Exercise directions – How many lines in the records below hold the word "combined"? Answer with the number alone.

Raw data –
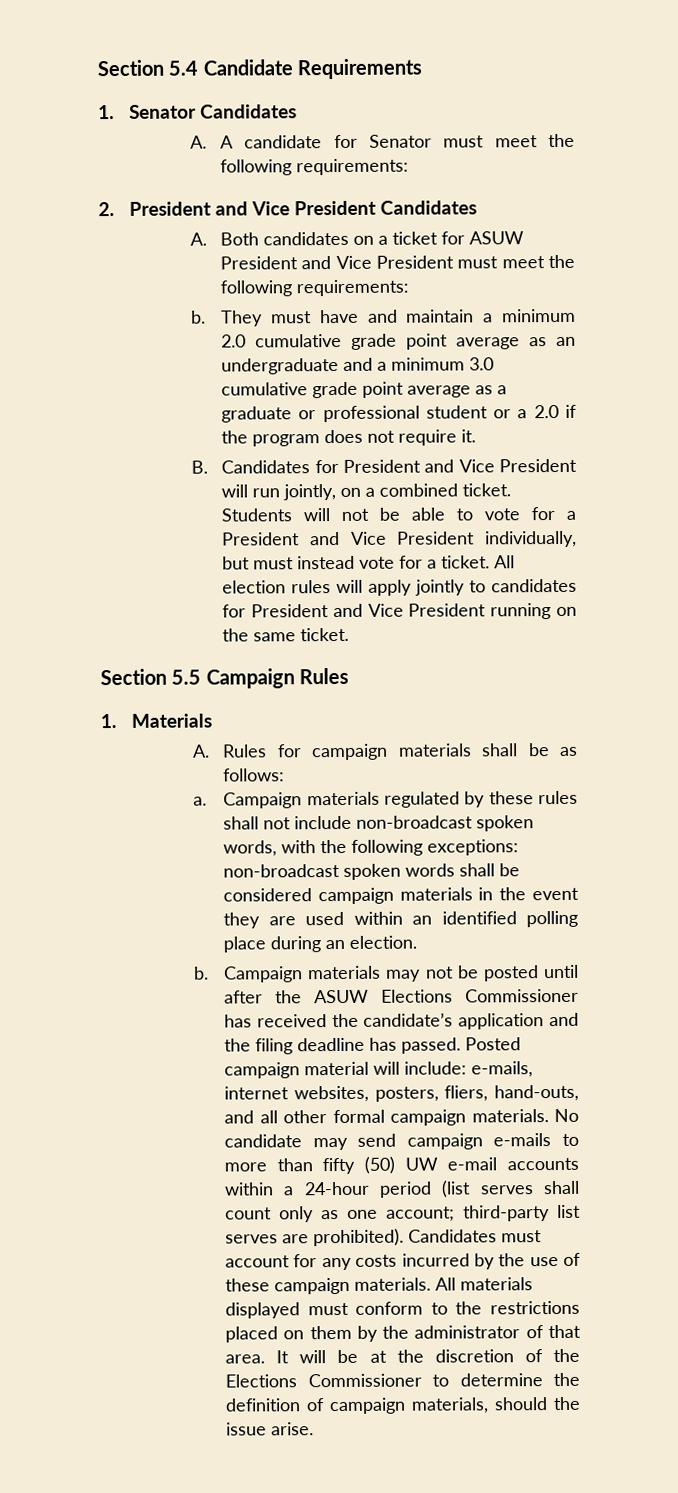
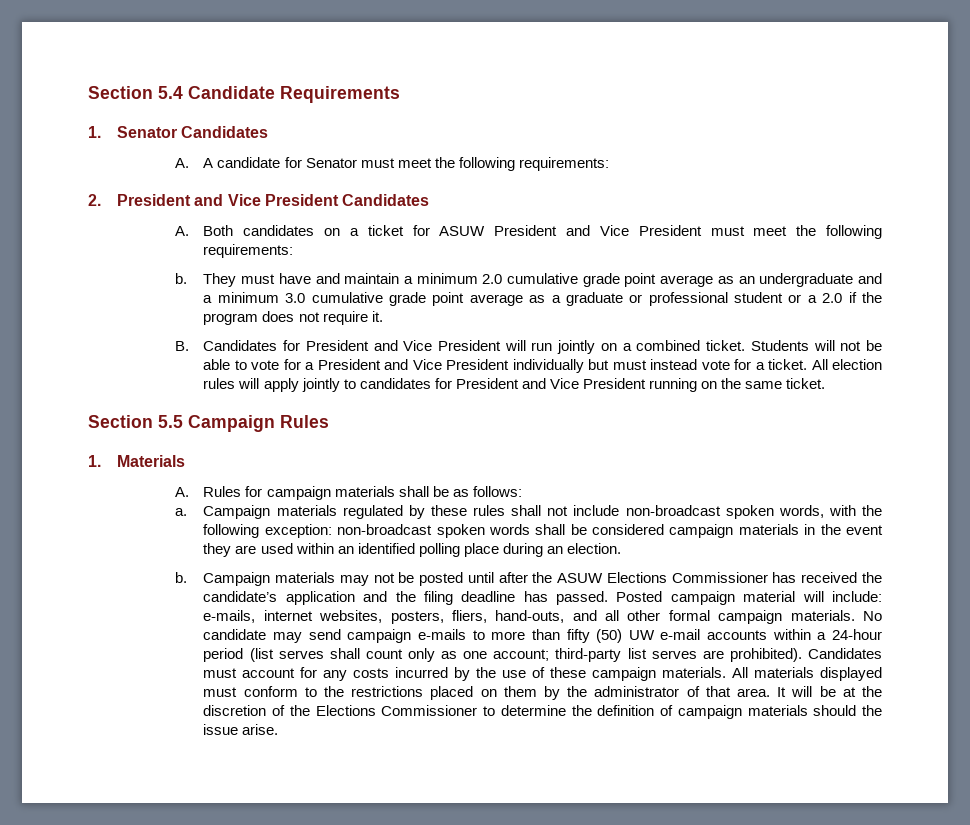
- B. Candidates for President and Vice President will run jointly, on a combined ticket.
+ B. Candidates for President and Vice President will run jointly on a combined ticket.
- Students will not be able to vote for a President and Vice President individually, but must instead vote for a ticket.
+ Students will not be able to vote for a President and Vice President individually but must instead vote for a ticket.
- Campaign materials regulated by these rules shall not include non-broadcast spoken words, with the following exceptions: non-broadcast spoken words shall be considered campaign materials in the event they are used within an identified polling place during an election.
+ Campaign materials regulated by these rules shall not include non-broadcast spoken words, with the following exception: non-broadcast spoken words shall be considered campaign materials in the event they are used within an identified polling place during an election.
- It will be at the discretion of the Elections Commissioner to determine the definition of campaign materials, should the issue arise.
+ It will be at the discretion of the Elections Commissioner to determine the definition of campaign materials should the issue arise.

Task solution – 2